The deputy mayor for education and community development, Dennis Walcott, sent a letter yesterday to the Empire State Development Corp. asking it to consider converting a state office building in the West Village into a city school rather than putting it up for sale.

The move pre-empts a rally today at the site of the building, 75 Morton St., by parents and the speaker of the City Council, Christine Quinn, who are calling on the state to turn the building into a middle school.

Meanwhile, officials at the Department of Education are agreeing to build a “war room” to tackle the crowding issue in Manhattan’s Community School District 2, a particularly coveted — and strained — school district that covers the Upper East Side and parts of Midtown and Lower Manhattan, including TriBeCa.

The war room will not be a single physical location; rather, it represents an agreement by education officials to meet regularly with elected officials who represent the district, the chief operating officer at the department’s Office of Portfolio Development, John White, said in an interview yesterday.

The suggestion to meet regularly and to name the gatherings a “war room” was made by the president of Manhattan, Scott Stringer.

Mr. Stringer said he borrowed the idea from a former president of Queens, Clare Schulman, who he said used a war room to plot school construction years ago.

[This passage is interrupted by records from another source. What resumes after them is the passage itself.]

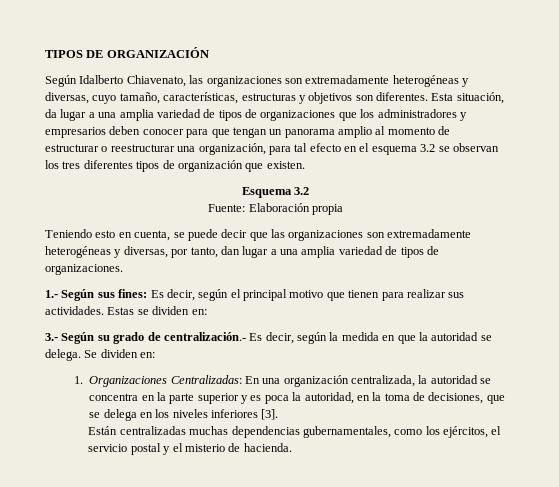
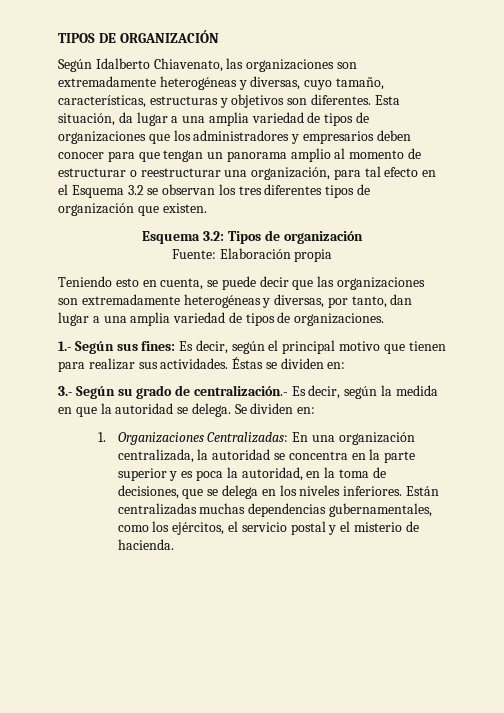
- Esta situación, da lugar a una amplia variedad de tipos de organizaciones que los administradores y empresarios deben conocer para que tengan un panorama amplio al momento de estructurar o reestructurar una organización, para tal efecto en el esquema 3.2 se observan los tres diferentes tipos de organización que existen.
+ Esta situación, da lugar a una amplia variedad de tipos de organizaciones que los administradores y empresarios deben conocer para que tengan un panorama amplio al momento de estructurar o reestructurar una organización, para tal efecto en el Esquema 3.2 se observan los tres diferentes tipos de organización que existen.
- Esquema 3.2
+ Esquema 3.2: Tipos de organización
- Estas se dividen en:
+ Éstas se dividen en:
- 1. Organizaciones Centralizadas: En una organización centralizada, la autoridad se concentra en la parte superior y es poca la autoridad, en la toma de decisiones, que se delega en los niveles inferiores [3].
- Están centralizadas muchas dependencias gubernamentales, como los ejércitos, el servicio postal y el misterio de hacienda.
+ 1. Organizaciones Centralizadas: En una organización centralizada, la autoridad se concentra en la parte superior y es poca la autoridad, en la toma de decisiones, que se delega en los niveles inferiores. Están centralizadas muchas dependencias gubernamentales, como los ejércitos, el servicio postal y el misterio de hacienda.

The Manhattan president is one of several elected officials — including the city comptroller, William Thompson Jr., and Rep. Carolyn Maloney, a Democrat who represents parts of Manhattan and Queens — who have been turning the crowding concern into a rallying cry.

Mr. Stringer said the wide interest reflects passion among Manhattan parents, who are seeing the effects of crowding show up in their own lives: Their children might have more students in a class or they might have lost an art room to the cause of finding space for all the new kindergartners.

Parents also are seeing more family-friendly condos rise in their neighborhoods and wonder how their schools will be able to accommodate even more bodies.

The result is meetings in Manhattan that have drawn hundreds of parents at a time.

“Elected officials are feeling the heat,” Mr. Stringer said. “We’re at the tipping point where we have record development and no clear road map for school construction.”

The Department of Education has been working on the issue for years, both in District 2 and across the city, Mr. White said. He said the department intends to build 5,000 new seats in the district, and he said it is working closely with parent representatives on the community education council to do that.

“We see it as a great opportunity,” Mr. White said of the interest in public schools. “Opportunities come with challenges, and we believe we’ll solve the challenges.”

The challenges are likely to include cases in which the extra students will come faster than the new seats.

Two new school buildings are slated to come to Lower Manhattan by 2010, but in the meantime, two popular TriBeCa schools, P.S. 234 and P.S. 89, could have so many kindergartners enroll that by fall 2009 there will not be enough space to fill all of them, Mr. White said.

Ms. Maloney said she is optimistic that the Department of Education “may be starting to come around.”

She added: “They have been slow to waking up to the problem, and it’s often been the parents and the elected officials who have come up with plans for new schools.”